The report was released 48 hours after the murder of Polish woman Paulina Dembska, who was raped and strangled at Sliema’s Independence Garden early on Sunday, 2 January.
“Addressing femicide - defined as the killing of a girl or a woman because she is a girl or a woman - is not necessarily about legislative changes," Zammit Lewis said.
"We have to look into administrative and social changes through better education, enforcement and training of those who come into contact with victims and perpetrators,” he said.
Zammit Lewis said it did not make sense to add femicide as an aggravating offence since, by definition, an aggravating office resulted in a harsher punishment.
In this case the punishment for murder was the harshest allowed by Maltese law - life behind bars.
“What happened recently was a social shock,” he said. “However, legal amendments are not a knee jerk reaction to what happens,” he said. While Malta had ratified the Istanbul Convention, clearly there is still a lot to be done, he said.

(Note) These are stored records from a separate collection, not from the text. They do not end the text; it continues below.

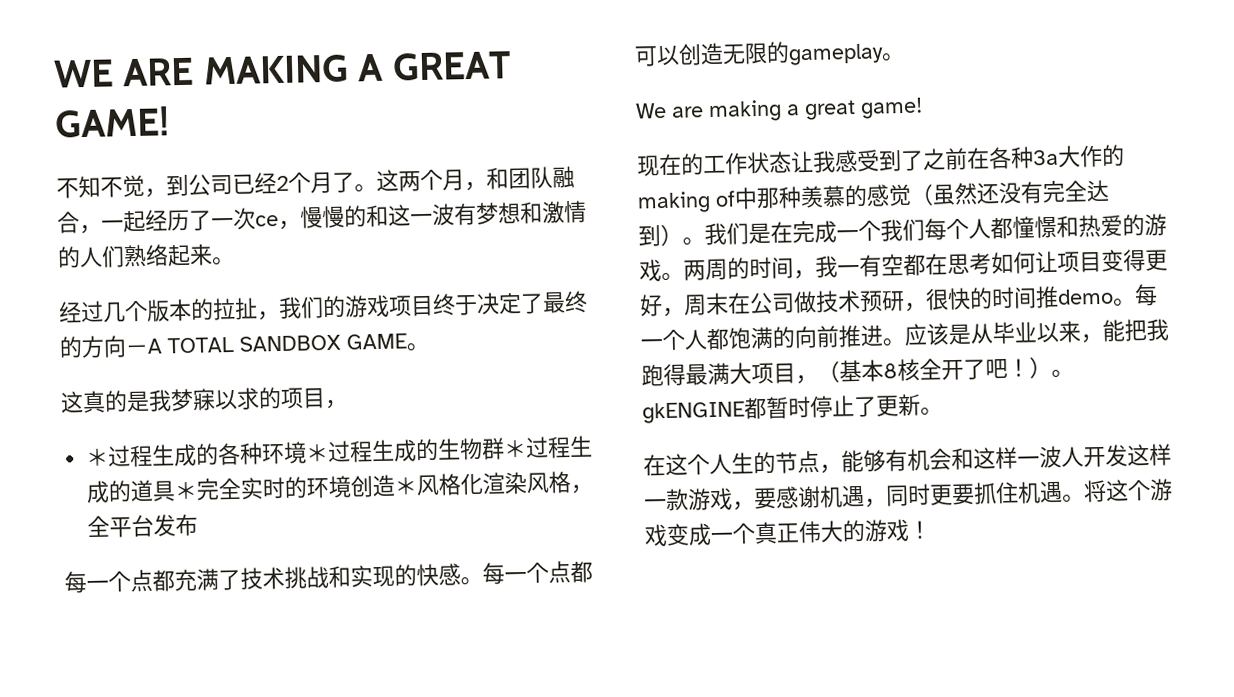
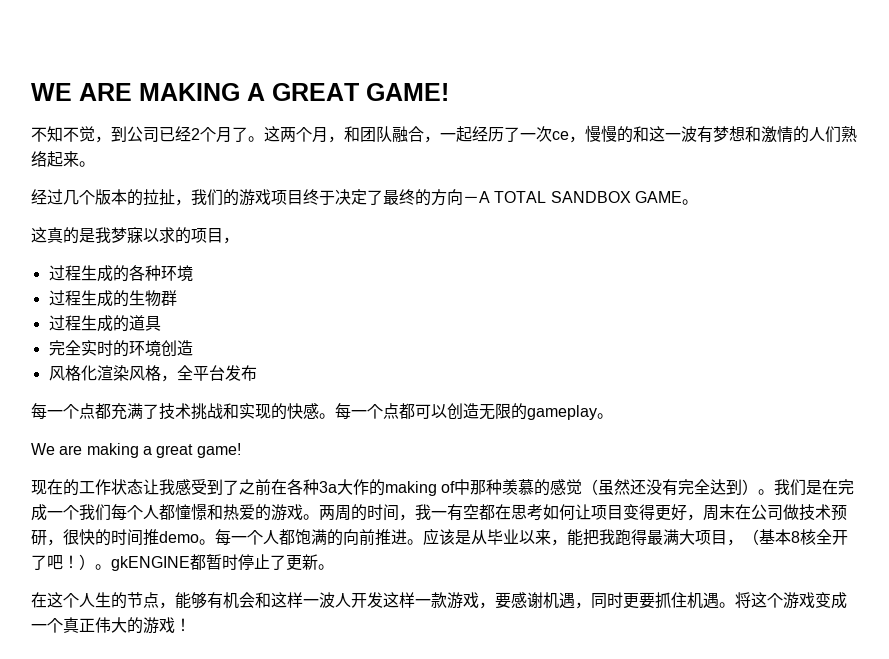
[85,448,110,467] ＊ -> (239, 240) none
[305,444,330,462] ＊ -> (193, 273) //
[503,439,528,458] ＊ -> (177, 298) //
[174,481,199,500] ＊ -> (161, 323) //
[394,477,418,495] ＊ -> (193, 348) //

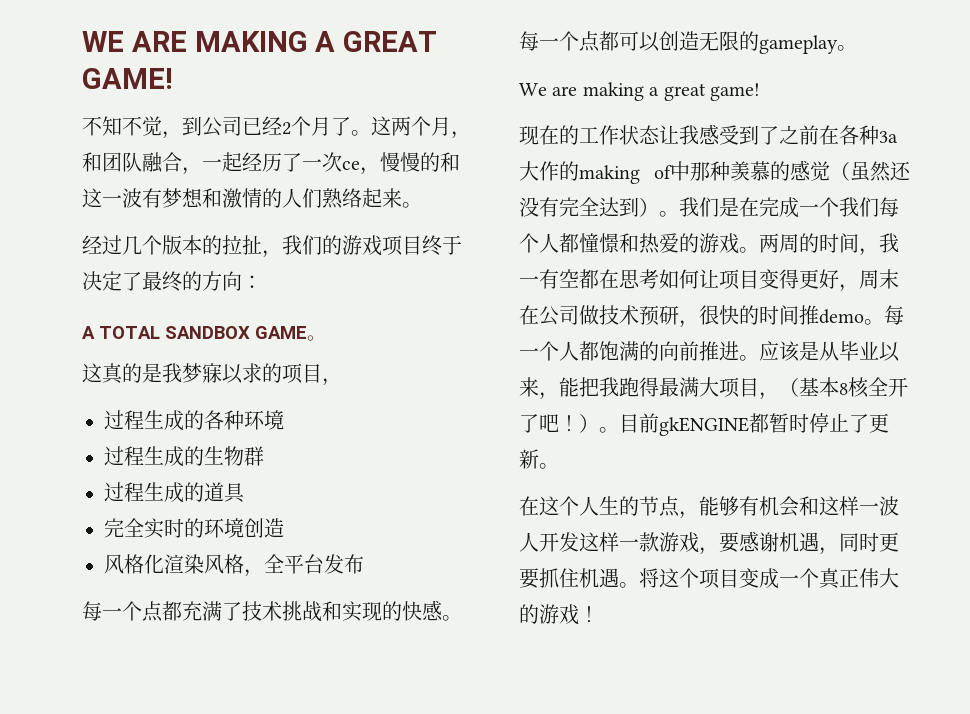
[463,196,479,203] － -> [242,275,262,289] ： //
(111, 567) none -> [619,413,659,433] 目前
[783,592,815,609] 游戏 -> [699,568,739,589] 项目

What does the law say on gender-based violence?
In 2018 the Gender-Based and the Domestic Violence Act was enacted, when Malta ratified the Istanbul Convention, the legal framework on tackling gender-based violence.
Under the law anyone found guilty of committing a crime because of a person’s gender must face an increased punishment. Gender based violence includes psychological and physical violence, stalking, rape and other sexual violence, sexual harassment and human trafficking.
At the moment Maltese law does not mention the word ‘femicide’ - defined as murdering a woman, because she is a women. While certain crimes carry a harsher punishment if they are deemed gender-based, this does not apply to murder. But murder carries the harshest punishment possible.
Dr Marceline Naudi, senior lecture at the University of Malta’s Faculty for Social Wellbeing, said that while recognising femicide in the law was important, one of the biggest issues faced by women experiencing domestic violence remained court delays.
Too much time was passing between the time a woman plucked up the courage to file a police report, the time when the perpetrator was charged in court and then the duration of the court case. As the process dragged on for years these women remained vulnerable as the perpetrator was out and about and, in some cases, the violence continues, she said.
Paulina Dembska's lifeless body was found ten days ago.
Murder suspect, Abner Aquilina, 20, has not yet been charged as he is being kept under observation for a mental health assessment at Mount Carmel Hospital.